JavaBridge (awaiting url) - This is a .net package that is compiled into the VMLoader.dll; which must be referenced via the references feature of Visual Studio or from the commandline using the '/r:VMLoader.dll' switch.

JNBridgePro is a Java/.NET interoperability tool that enables new or existing Java code to fully participate in the cross-language development capabilities of Microsoft .NET (pronounced "dotnet"), while maintaining Java’s cross-platform capability and conformance to Java standards.

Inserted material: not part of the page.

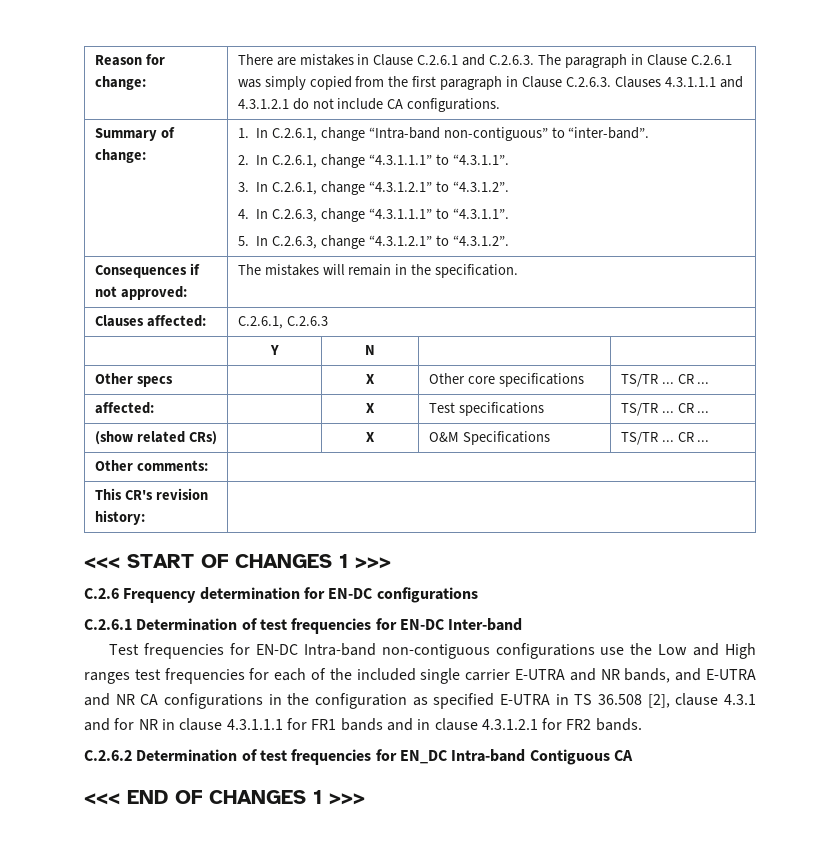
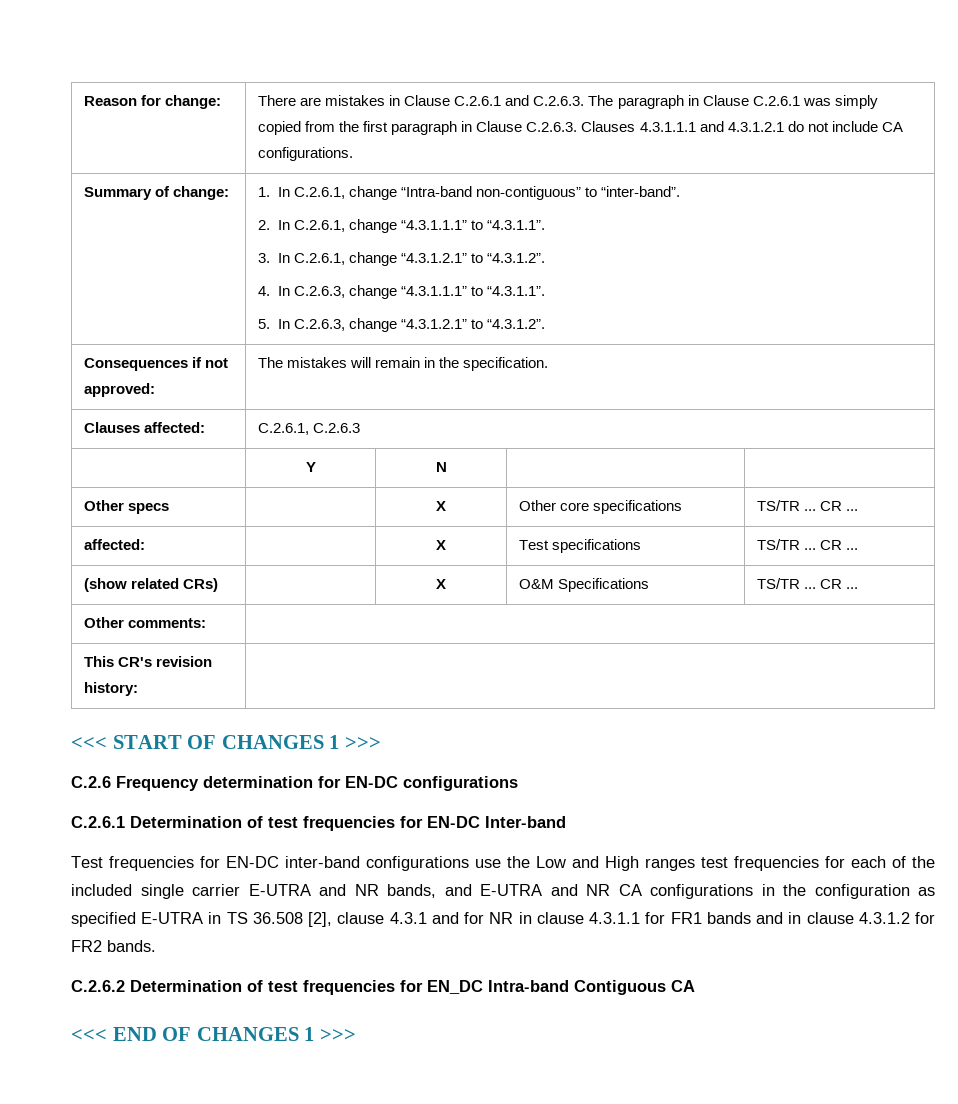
- Test frequencies for EN-DC Intra-band non-contiguous configurations use the Low and High ranges test frequencies for each of the included single carrier E-UTRA and NR bands, and E-UTRA and NR CA configurations in the configuration as specified E-UTRA in TS 36.508 [2], clause 4.3.1 and for NR in clause 4.3.1.1.1 for FR1 bands and in clause 4.3.1.2.1 for FR2 bands.
+ Test frequencies for EN-DC inter-band configurations use the Low and High ranges test frequencies for each of the included single carrier E-UTRA and NR bands, and E-UTRA and NR CA configurations in the configuration as specified E-UTRA in TS 36.508 [2], clause 4.3.1 and for NR in clause 4.3.1.1 for FR1 bands and in clause 4.3.1.2 for FR2 bands.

Key Difference! This appears to be a two-way (duplex) bridge.

JNBridgePro allows classes written in .NET languages, such as C#, C++, and Visual Basic, to seamlessly and transparently access Java classes as if Java were itself a .NET language, and enables Java to call .NET code through callbacks.

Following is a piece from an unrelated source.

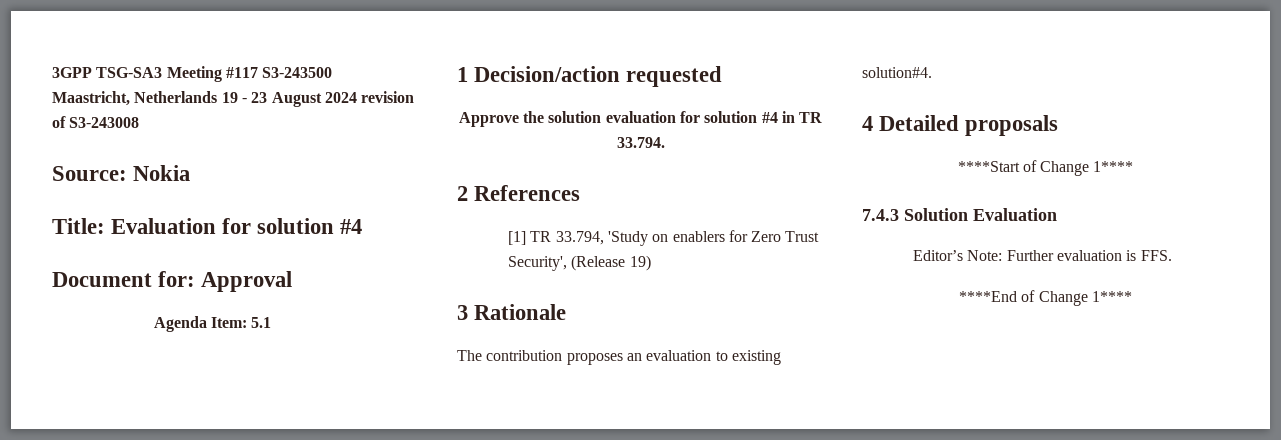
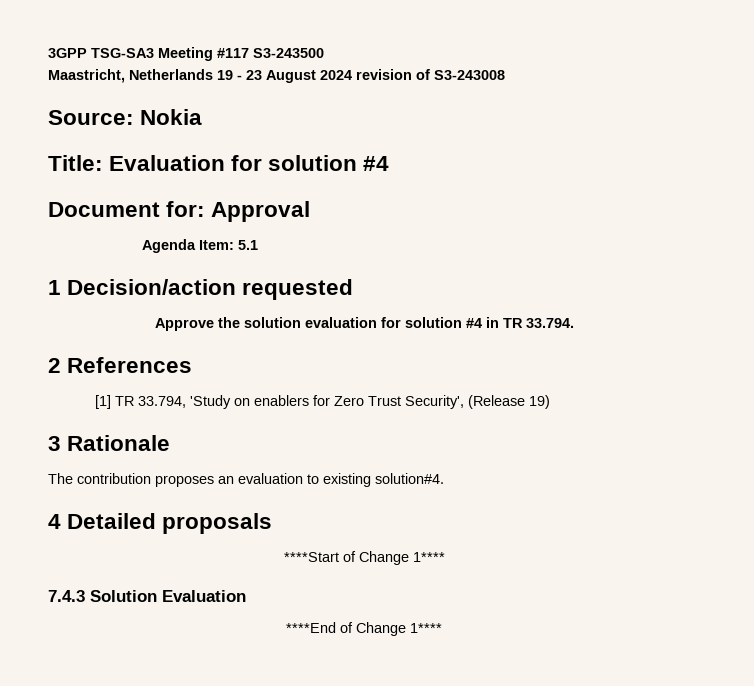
- Editor’s Note: Further evaluation is FFS.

Hopefully I will get a minute to test these hands-on, or at least google for some published hands on experience (using real examples solving real programming problems).

Hats off the both vendors as Java the programming language shouldn't get lost in the battle of the distributed component runtime machines (a war that is taking shape between .NET and J2EE).

Combine either one of these tools with Virtuoso and you have the best of all worlds for .NET, J2EE, Operating Systems, and Databases. You never lose to freedom to 'mix and match' best of class critical IS infrastructure components (irrespective of the outcome of the Distributed Component Runtime war).

Your IS/IT infrastructure needs should never lead you down a database, operating system, or programming language specific cul-de-sac!

Never!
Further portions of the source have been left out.